"Sanditon" est un roman inachevé de Jane Austen qui a été mené au dénouement par "une autre dame", un auteur inconnu ayant relevé le défi périlleux d'en imaginer les deux tiers restants.
Pour tout fervent lecteur et admirateur de miss Austen, se confronter à "Sanditon" est un coup de poker. A la clé, seules deux possibilités : la réussite ou le désastre. En ce qui me concerne, la mission est couronnée de succès.
Pour commencer, c'est avec une réelle humilité que l'auteur inconnu a abordé son travail d'écriture. Très bien documentée, c'est une fine connaisseuse de l'oeuvre du maître dont elle a analysé avec rigueur les techniques narratives (elle s'en explique d'ailleurs brièvement dans une postface aussi sincère que touchante).
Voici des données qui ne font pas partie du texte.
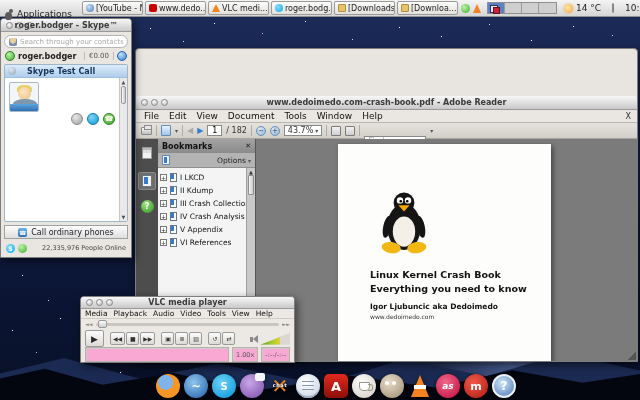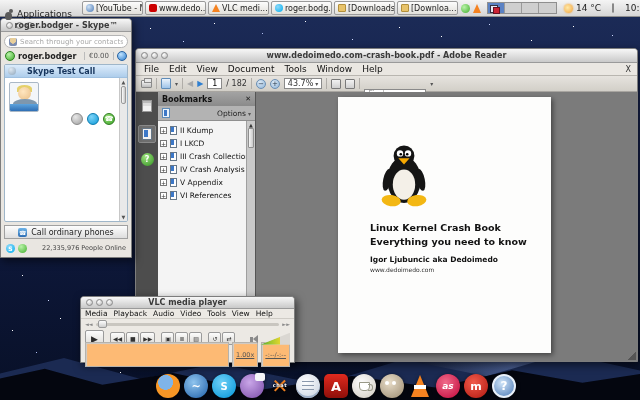--- a/index.html
+++ b/index.html
@@ -133,7 +133,7 @@
 
   
   .reader-win { left:135px; top:48px; width:503px; height:314px; z-index:10; display:flex; flex-direction:column; }
-  .reader-win .titlebar { height:14px; }
+  .reader-win .titlebar { height:14px;margin-top:47px; }
   .rd-menubar { height:13px; background:#eae7e2; border-bottom:1px solid #b9b6b0; display:flex;
     align-items:center; gap:10px; padding-left:8px; font-size:9px; color:#111; }
   .rd-menubar .menu-x { margin-left:auto; margin-right:6px; font-size:8px; color:#333; }

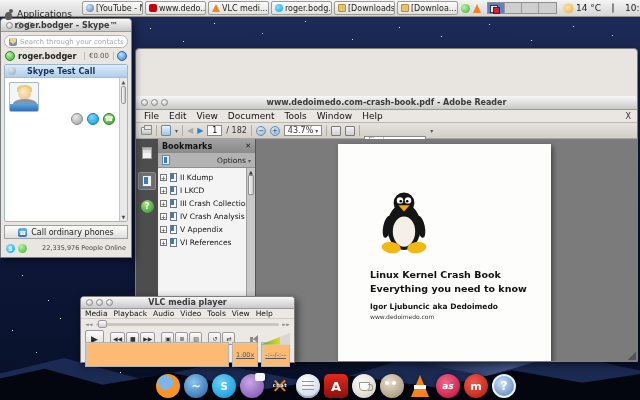--- a/index.html
+++ b/index.html
@@ -448,12 +448,12 @@
         <div class="bm-item">
           <span class="bm-expander">+</span>
           <span class="bm-page-ico"></span>
-          <span>II Kdump</span>
+          <span>I LKCD</span>
         </div>
         <div class="bm-item">
           <span class="bm-expander">+</span>
           <span class="bm-page-ico"></span>
-          <span>I LKCD</span>
+          <span>II Kdump</span>
         </div>
         <div class="bm-item">
           <span class="bm-expander">+</span>

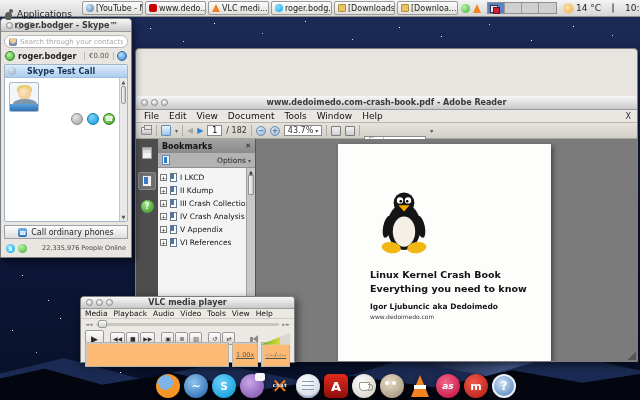--- a/index.html
+++ b/index.html
@@ -224,8 +224,8 @@
     clip-path:polygon(0 100%,100% 32%,100% 100%); background:linear-gradient(90deg,#4aa32a,#9cc62e,#e0d52e); }
   .vol-label { position:absolute; right:1px; top:-6px; font-size:5px; color:#9aa; }
   .vlc-statusrow { height:13px; display:flex; align-items:center; gap:3px; padding:0 4px 2px; }
-  .vlc-field { height:25px; background:#fdba74; border:1px solid #b5b2ac; box-shadow:inset 1px 1px 1px #ccc;
-    font-size:6.5px; color:#555; display:flex; align-items:center; padding:0 3px;text-decoration:underline; }
+  .vlc-field { height:15px; background:#f9a8d4; border:1px solid #b5b2ac; box-shadow:inset 1px 1px 1px #ccc;
+    font-size:6.5px; color:#555; display:flex; align-items:center; padding:0 3px; }
   .vlc-field.long { flex:1; }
C'est grâce à ce travail préparatoire qu'elle a pu se lancer dans cette aventure incroyable d'imaginer le septième roman de Jane Austen tel que Jane Austen l'aurait sans doute elle-même imaginé (preuves à l'appui). Et pour témoigner du succès de son entreprise, jevous avouerai ne pas avoir distingué la césure entre le tiers écrit par Jane Austen et la suite écrite par "l'autre dame".
Sanditon est une petite bourgade de la côte sud de l'Angleterre qui nourrit des prétentions à briller comme la dernière station balnéaire à la mode. A une époque où les classes privilégiées avaient coutume de "prendre les eaux" dans les villes thermales, les bains de mer commençaient à offrir une concurrence sérieuse. A l'instar de Brighton, de Peacehaven, de Bournemouth et de tant d'autres sites, Sanditon travaille donc à son attractivité. Le plus zélé de ses contributeurs est Mr Parker, notable dont la confortable fortune permet investissements et extravagances de toutes sortes. Et c'est justement chez Mr Parker que nous découvrons notre héroïne : Charlotte. Doté du bon sens d'une Elizabeth Bennet, du charme d'une Katherine Morland et de la patience d'une Ann Elliot, Charlotte fait successivement la connaissance des habitants permanents de Sanditon comme celle de ses habitants saisonniers dont la villégiature ne manque pas de rebondissements romanesques.
Se replonger dans un "nouveau" roman de Jane Austen a une saveur toute particulière faite de la nostalgie des oeuvres déjà lues (et relues) et de l'excitation que ne manque pas de susciter la destinée d'une héroïne aussi attachante qu'intelligente. Un moment de lecture très plaisant pendant lequel on s'instruit beaucoup sur les us et coutumes de la bourgeoisie en ce début de XIXème siècle.